Quantum Generalized Linear Models
Colleen M. Farrelly, Srikanth Namuduri, Uchenna Chukwu

TL;DR
This paper introduces a quantum extension to generalized linear models (GLMs) that eliminates the need for link functions, improves computational efficiency, and effectively handles overdispersion, achieving state-of-the-art results on complex datasets.
Contribution
The paper proposes a novel quantum-based method for GLMs that deforms outcome distributions directly and superposes multiple distributions for efficient model fitting.
Findings
Successfully tested on overdispersed simulated data
Achieved state-of-the-art results on a benchmark dataset
Potential applications in fields with overdispersion issues
Abstract
Generalized linear models (GLM) are link function based statistical models.
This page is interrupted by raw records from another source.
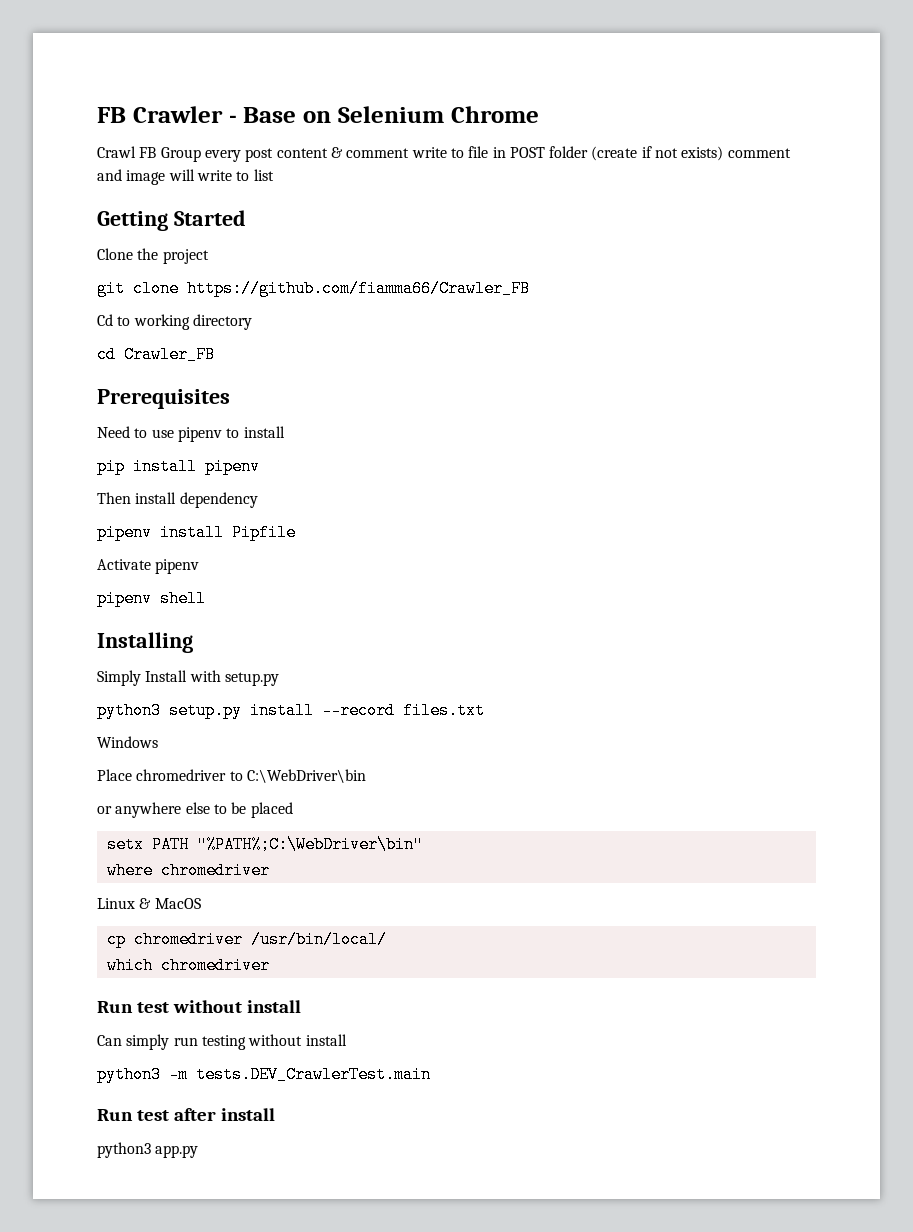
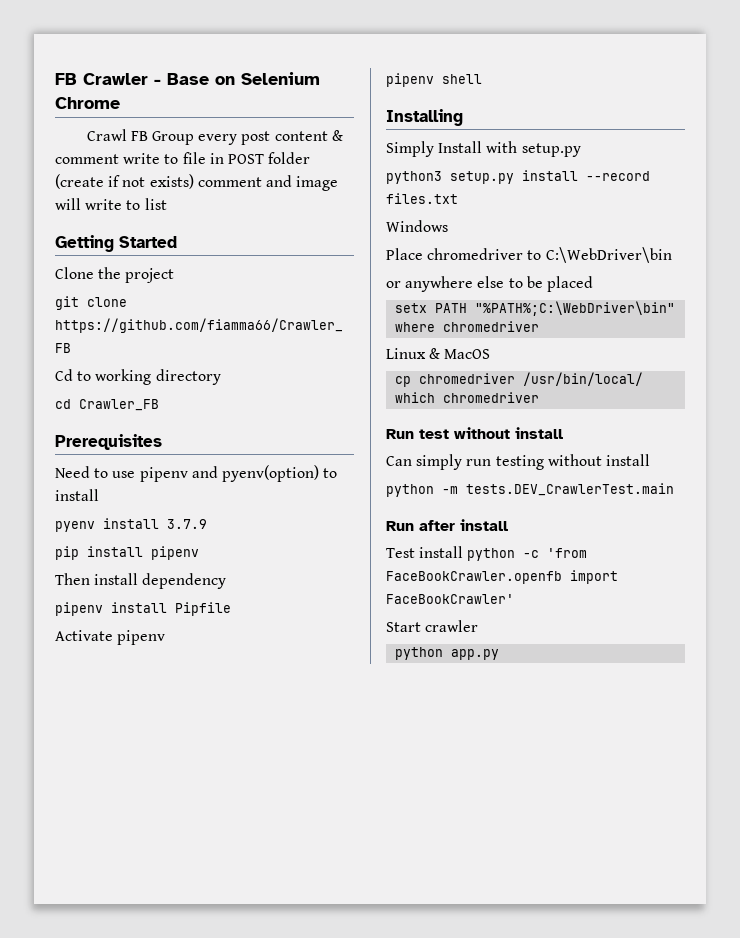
- Need to use pipenv to install
+ Need to use pipenv and pyenv(option) to install
+ pyenv install 3.7.9
- python3 -m tests.DEV_CrawlerTest.main
+ python -m tests.DEV_CrawlerTest.main
- Run test after install
+ Run after install
- python3 app.py
+ Test install python -c 'from FaceBookCrawler.openfb import FaceBookCrawler'
+ Start crawler
+ python app.py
Many supervised learning algorithms are extensions of GLMs and have link functions built into the algorithm to model different outcome distributions. There are two major drawbacks when using this approach in applications using real world datasets. One is that none of the link functions available in the popular packages is a good fit for the data. Second, it is computationally inefficient and impractical to test all the possible distributions to find the optimum one. In addition, many GLMs and their machine learning extensions struggle on problems of overdispersion in Tweedie distributions. In this paper we propose a quantum extension to GLM that overcomes these drawbacks. A quantum gate with non-Gaussian transformation can be used to continuously deform the outcome distribution from known results. In doing so,…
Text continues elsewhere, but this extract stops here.